═══ MATERIAL PROVIDED
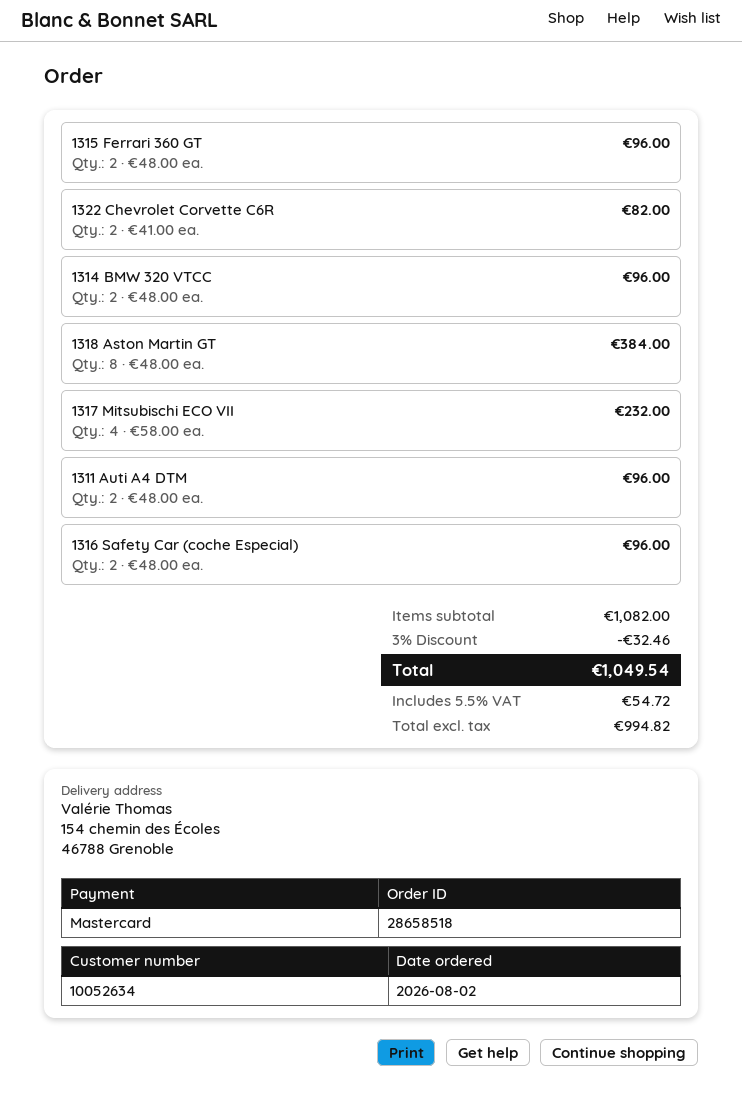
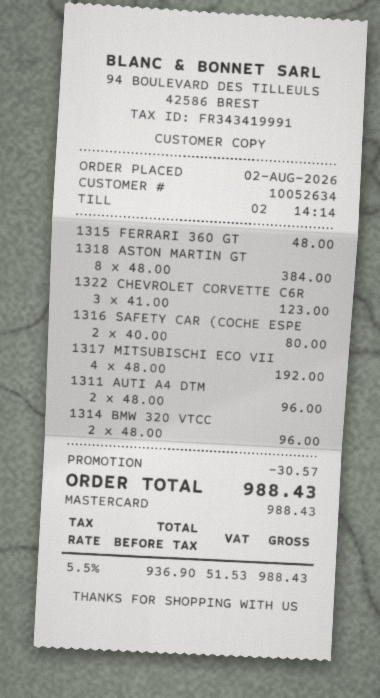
1315 Ferrari 360 GT: 2 x 48.00 = 96.00 -> 1 x 48.00 = 48.00
1322 Chevrolet Corvette C6R: 2 x 41.00 = 82.00 -> 3 x 41.00 = 123.00
1317 Mitsubischi ECO VII: 4 x 58.00 = 232.00 -> 4 x 48.00 = 192.00
1316 Safety Car (coche Especial): 2 x 48.00 = 96.00 -> 2 x 40.00 = 80.00
discount: 32.46 -> 30.57
net: 994.82 -> 936.90
tax: 5.5% = 54.72 -> 5.5% = 51.53
total: 1049.54 -> 988.43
══════
◆ **REQUIREMENT**: Where the line containing "discount: 32.46 -> 30.57" appears in the records above, begin copying and continue through the last line; copy each line exactly and include no others.

◆ **OUTPUT OF THE EXERCISE**:
discount: 32.46 -> 30.57
net: 994.82 -> 936.90
tax: 5.5% = 54.72 -> 5.5% = 51.53
total: 1049.54 -> 988.43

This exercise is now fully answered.